Understanding the vanishing gradient problem through visualization

There're reasons why deep neural network could work very well, while few people get a promising result or make it possible by simply make their neural network deep.

Computational power and data grow tremendously. People need more complex model and faster computer to make it feasible.
Realize and understand the difficulties associated with training a deep model.

In this tutorial, we would like to show you some insights of the techniques that researchers find useful in training a deep model, using MXNet and its visualizing tool -- TensorBoard.

Let’s recap some of the relevant issues on training a deep model:

Weight initialization. If you initialize the network with random and small weights, when you look at the gradients down the top layer, you would find they’re getting smaller and smaller, then the first layer almost doesn’t change as the gradients are too small to make a significant update. Without a chance to learn the first layer effectively, it's impossible to update and learn a good deep model.
Nonlinearity activation. When people use sigmoid or tanh as activation function, the gradient, same as the above, is getting smaller and smaller. Just remind the formula of the parameter updates and the gradient.

Experiment Setting

Here we create a simple MLP for cifar10 dataset and visualize the learning processing through loss/accuracy, and its gradient distributions, by changing its initialization and activation setting.

General Setting

We adopt MLP as our model and run our experiment in MNIST dataset. Then we'll visualize the weight and gradient of a layer using Monitor in MXNet and Histogram in TensorBoard.

Network Structure

Here's the network structure:

def get_mlp(acti="relu"):
    """
    multi-layer perceptron
    """
    data = mx.symbol.Variable('data')
    fc   = mx.symbol.FullyConnected(data = data, name='fc', num_hidden=512)
    act  = mx.symbol.Activation(data = fc, name='act', act_type=acti)
    fc0  = mx.symbol.FullyConnected(data = act, name='fc0', num_hidden=256)
    act0 = mx.symbol.Activation(data = fc0, name='act0', act_type=acti)
    fc1  = mx.symbol.FullyConnected(data = act0, name='fc1', num_hidden=128)
    act1 = mx.symbol.Activation(data = fc1, name='act1', act_type=acti)
    fc2  = mx.symbol.FullyConnected(data = act1, name = 'fc2', num_hidden = 64)
    act2 = mx.symbol.Activation(data = fc2, name='act2', act_type=acti)
    fc3  = mx.symbol.FullyConnected(data = act2, name='fc3', num_hidden=32)
    act3 = mx.symbol.Activation(data = fc3, name='act3', act_type=acti)
    fc4  = mx.symbol.FullyConnected(data = act3, name='fc4', num_hidden=16)
    act4 = mx.symbol.Activation(data = fc4, name='act4', act_type=acti)
    fc5  = mx.symbol.FullyConnected(data = act4, name='fc5', num_hidden=10)
    mlp  = mx.symbol.SoftmaxOutput(data = fc5, name = 'softmax')
    return mlp

As you might already notice, we intentionally add more layers than usual, as the vanished gradient problem becomes severer as the network goes deeper.

Weight Initialization

The weight initialization also has uniform and xavier.
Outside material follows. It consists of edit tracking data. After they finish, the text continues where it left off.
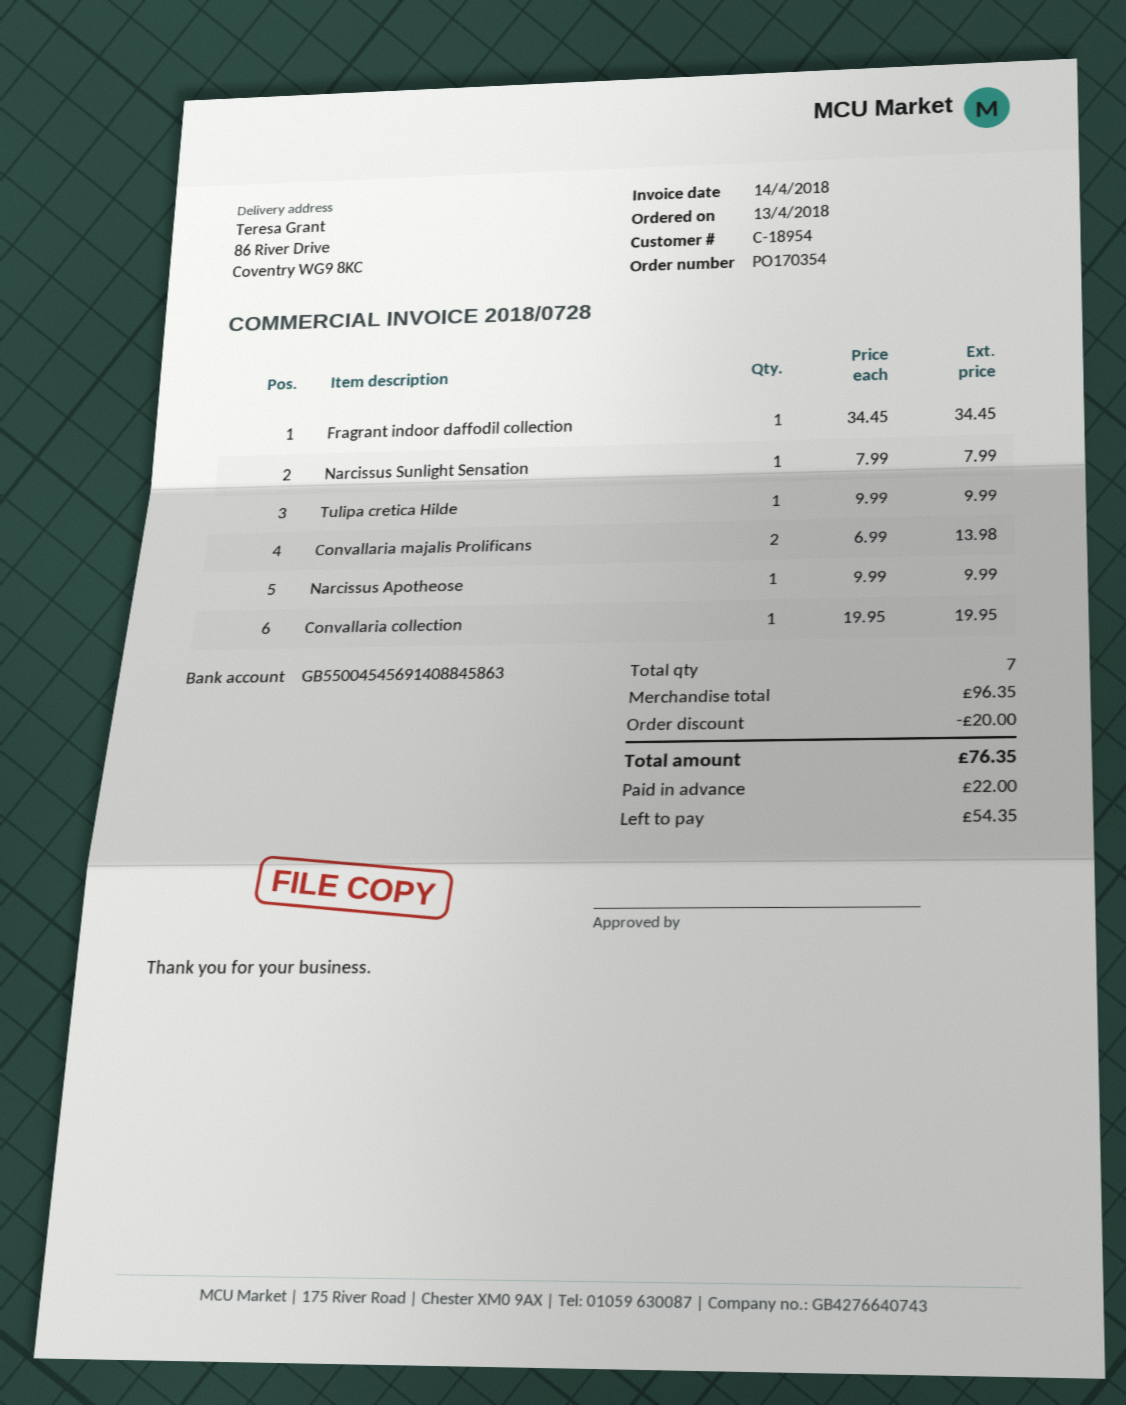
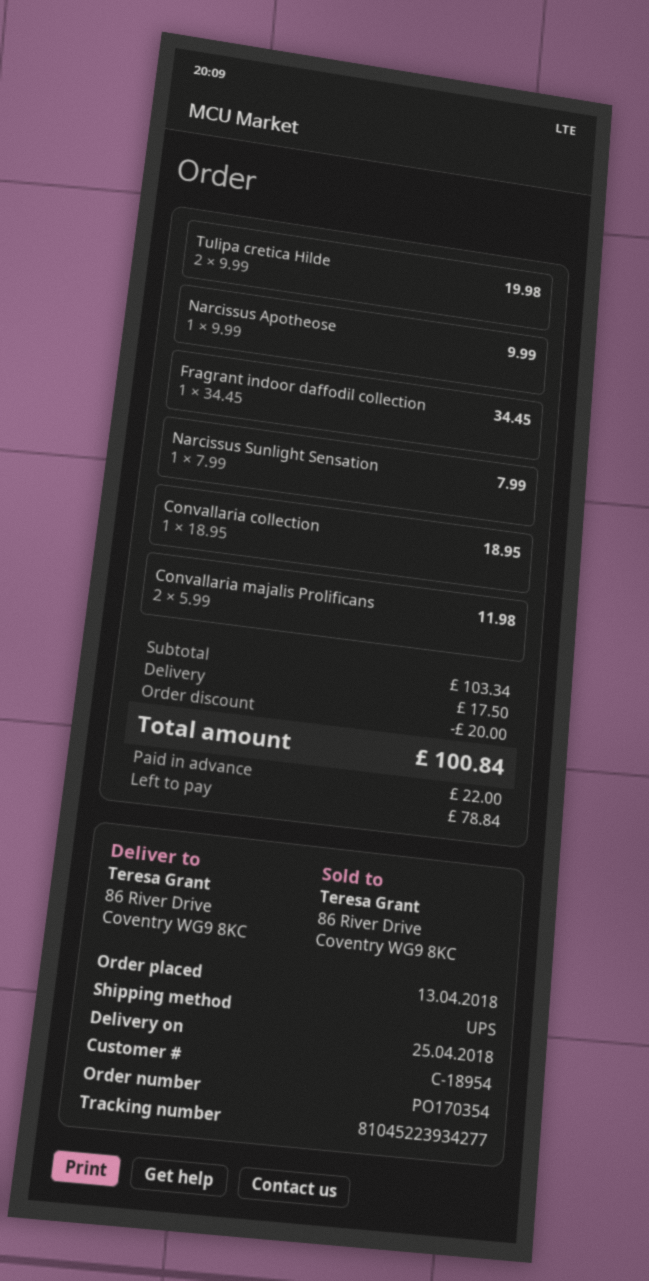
Tulipa cretica Hilde: 1 x 9.99 = 9.99 -> 2 x 9.99 = 19.98
Convallaria majalis Prolificans: 2 x 6.99 = 13.98 -> 2 x 5.99 = 11.98
Convallaria collection: 1 x 19.95 = 19.95 -> 1 x 18.95 = 18.95
subtotal: 96.35 -> 103.34
shipping: none -> 17.50
total: 76.35 -> 100.84
balance: 54.35 -> 78.84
if args.init == 'uniform':
        init = mx.init.Uniform(0.1)
if args.init == 'xavier':
    init = mx.init.Xavier(factor_type="in", magnitude=2.34)

Note that we intentionally choose a near zero setting in uniform.

Activation Function

We would compare two different activations, sigmoid and relu.

# acti = sigmoid or relu.
act  = mx.symbol.Activation(data = fc, name='act', act_type=acti)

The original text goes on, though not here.